====== Data extracts ======

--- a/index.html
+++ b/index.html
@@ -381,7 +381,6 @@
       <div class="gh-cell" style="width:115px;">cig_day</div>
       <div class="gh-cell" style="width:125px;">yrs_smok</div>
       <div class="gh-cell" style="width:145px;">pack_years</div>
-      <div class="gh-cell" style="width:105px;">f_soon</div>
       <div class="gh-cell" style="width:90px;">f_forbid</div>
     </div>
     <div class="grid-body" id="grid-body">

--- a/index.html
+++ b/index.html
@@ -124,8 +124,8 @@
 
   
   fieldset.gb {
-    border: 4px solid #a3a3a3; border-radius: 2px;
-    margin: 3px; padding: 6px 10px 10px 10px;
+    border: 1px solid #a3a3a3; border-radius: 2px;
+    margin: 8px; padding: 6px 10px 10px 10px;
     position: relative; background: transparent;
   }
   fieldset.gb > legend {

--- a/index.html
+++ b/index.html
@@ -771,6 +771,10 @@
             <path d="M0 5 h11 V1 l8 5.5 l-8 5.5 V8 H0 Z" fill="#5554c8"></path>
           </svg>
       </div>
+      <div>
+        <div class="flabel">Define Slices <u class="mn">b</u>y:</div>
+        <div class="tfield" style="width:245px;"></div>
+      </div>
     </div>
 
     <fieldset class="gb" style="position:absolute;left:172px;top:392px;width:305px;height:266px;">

======
====== Data extracts ======

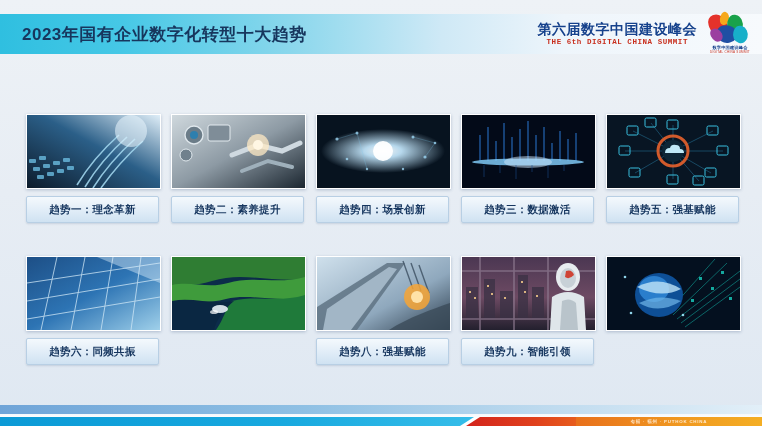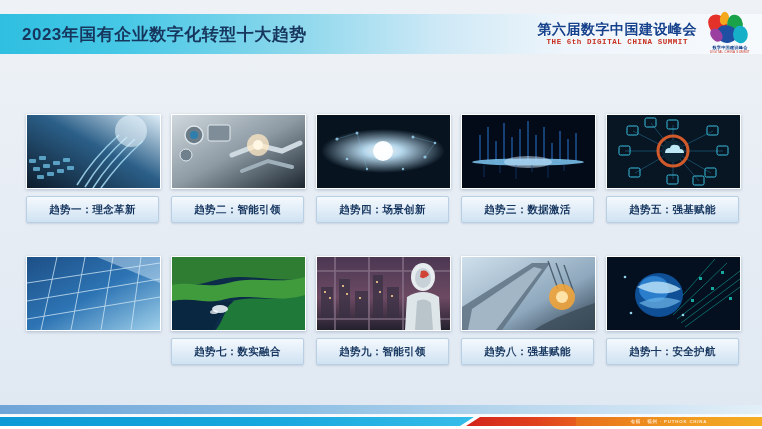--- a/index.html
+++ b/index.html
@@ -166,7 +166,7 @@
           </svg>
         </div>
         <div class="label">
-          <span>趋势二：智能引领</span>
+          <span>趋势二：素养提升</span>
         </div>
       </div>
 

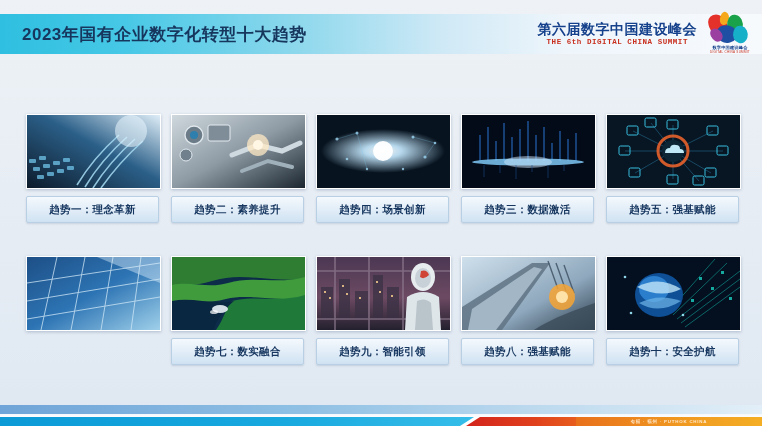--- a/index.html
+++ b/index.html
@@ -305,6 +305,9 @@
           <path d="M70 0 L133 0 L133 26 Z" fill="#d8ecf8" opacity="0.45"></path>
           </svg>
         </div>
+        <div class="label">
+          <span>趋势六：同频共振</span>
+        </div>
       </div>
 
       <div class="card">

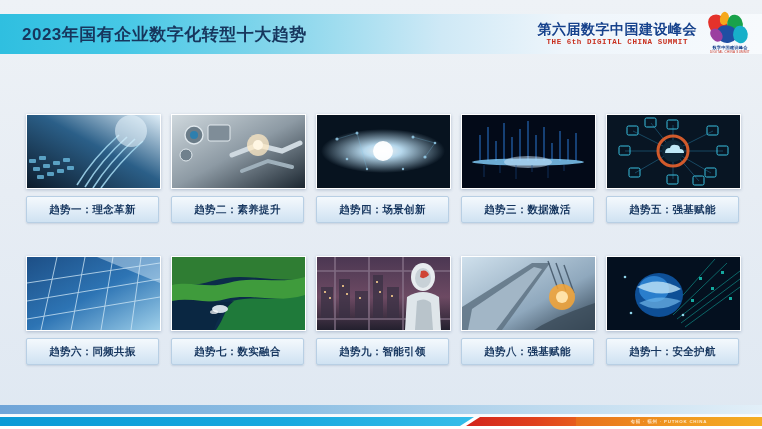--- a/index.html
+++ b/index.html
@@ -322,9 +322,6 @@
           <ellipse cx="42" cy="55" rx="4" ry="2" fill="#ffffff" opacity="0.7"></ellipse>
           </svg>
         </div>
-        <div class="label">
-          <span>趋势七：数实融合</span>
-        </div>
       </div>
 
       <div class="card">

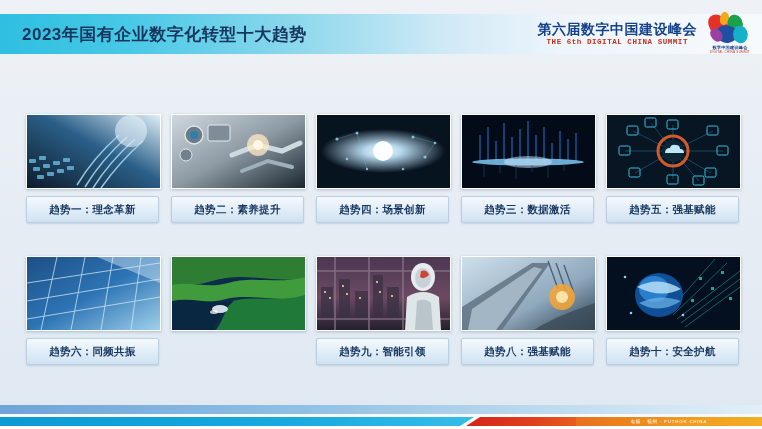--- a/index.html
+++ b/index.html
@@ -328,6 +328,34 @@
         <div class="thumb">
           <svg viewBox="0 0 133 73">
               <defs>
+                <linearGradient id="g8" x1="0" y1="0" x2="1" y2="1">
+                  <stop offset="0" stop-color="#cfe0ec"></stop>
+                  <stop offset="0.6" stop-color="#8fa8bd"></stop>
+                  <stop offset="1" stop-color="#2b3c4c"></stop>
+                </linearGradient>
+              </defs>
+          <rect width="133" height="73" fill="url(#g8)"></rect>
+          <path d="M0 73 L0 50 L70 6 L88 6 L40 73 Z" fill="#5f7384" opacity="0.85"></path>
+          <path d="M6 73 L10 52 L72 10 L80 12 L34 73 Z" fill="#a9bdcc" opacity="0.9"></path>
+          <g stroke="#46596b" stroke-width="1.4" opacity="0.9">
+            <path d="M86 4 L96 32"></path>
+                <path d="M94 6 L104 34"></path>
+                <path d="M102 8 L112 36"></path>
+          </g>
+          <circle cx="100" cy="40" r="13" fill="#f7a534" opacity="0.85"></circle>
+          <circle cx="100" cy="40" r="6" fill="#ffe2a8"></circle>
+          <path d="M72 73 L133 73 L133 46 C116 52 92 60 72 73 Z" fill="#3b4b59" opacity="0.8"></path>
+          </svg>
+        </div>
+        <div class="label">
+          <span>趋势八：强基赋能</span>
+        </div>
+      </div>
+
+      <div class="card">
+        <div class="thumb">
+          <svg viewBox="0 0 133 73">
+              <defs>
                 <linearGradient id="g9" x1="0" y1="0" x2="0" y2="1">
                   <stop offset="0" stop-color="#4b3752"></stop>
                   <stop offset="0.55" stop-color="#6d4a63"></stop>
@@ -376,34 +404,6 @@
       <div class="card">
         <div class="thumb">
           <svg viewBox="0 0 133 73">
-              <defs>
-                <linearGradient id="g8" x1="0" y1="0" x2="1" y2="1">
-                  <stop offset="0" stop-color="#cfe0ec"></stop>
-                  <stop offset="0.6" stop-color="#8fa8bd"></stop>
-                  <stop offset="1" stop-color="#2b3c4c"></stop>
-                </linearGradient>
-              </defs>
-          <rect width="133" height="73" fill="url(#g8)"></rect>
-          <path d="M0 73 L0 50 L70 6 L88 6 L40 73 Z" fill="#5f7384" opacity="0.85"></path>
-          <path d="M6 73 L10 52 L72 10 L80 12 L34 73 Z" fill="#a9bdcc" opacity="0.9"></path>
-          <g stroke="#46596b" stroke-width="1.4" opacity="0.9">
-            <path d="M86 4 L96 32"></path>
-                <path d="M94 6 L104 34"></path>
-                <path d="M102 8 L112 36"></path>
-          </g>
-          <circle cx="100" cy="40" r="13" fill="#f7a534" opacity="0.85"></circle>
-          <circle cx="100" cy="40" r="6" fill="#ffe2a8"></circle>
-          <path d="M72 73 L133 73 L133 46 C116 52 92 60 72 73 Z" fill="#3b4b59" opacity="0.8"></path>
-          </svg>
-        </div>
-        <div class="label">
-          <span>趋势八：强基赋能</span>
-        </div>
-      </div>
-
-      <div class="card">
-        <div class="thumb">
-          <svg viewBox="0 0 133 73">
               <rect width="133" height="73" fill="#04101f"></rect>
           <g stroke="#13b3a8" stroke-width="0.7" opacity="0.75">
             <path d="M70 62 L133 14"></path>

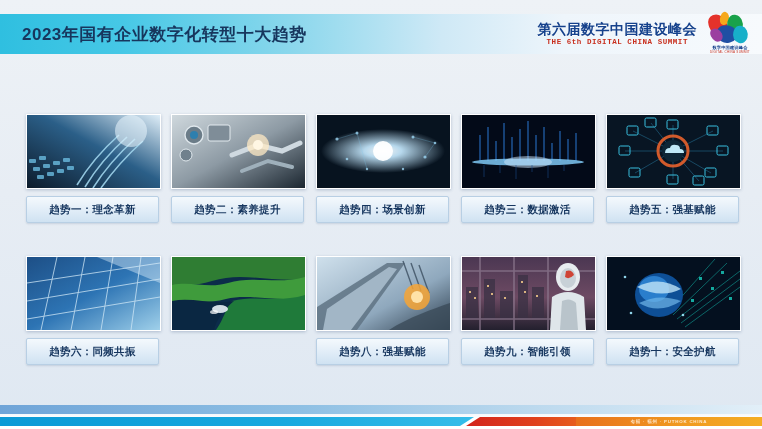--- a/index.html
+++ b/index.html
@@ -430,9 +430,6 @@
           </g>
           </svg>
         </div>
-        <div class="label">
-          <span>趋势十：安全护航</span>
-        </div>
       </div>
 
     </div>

======

§ Problem to solve: Report each line above containing the string "height".

§ Written answer:
     <fieldset class="gb" style="position:absolute;left:172px;top:392px;width:305px;height:266px;">
+          <rect width="133" height="73" fill="url(#g8)"></rect>
-          <rect width="133" height="73" fill="url(#g8)"></rect>
               <rect width="133" height="73" fill="#04101f"></rect>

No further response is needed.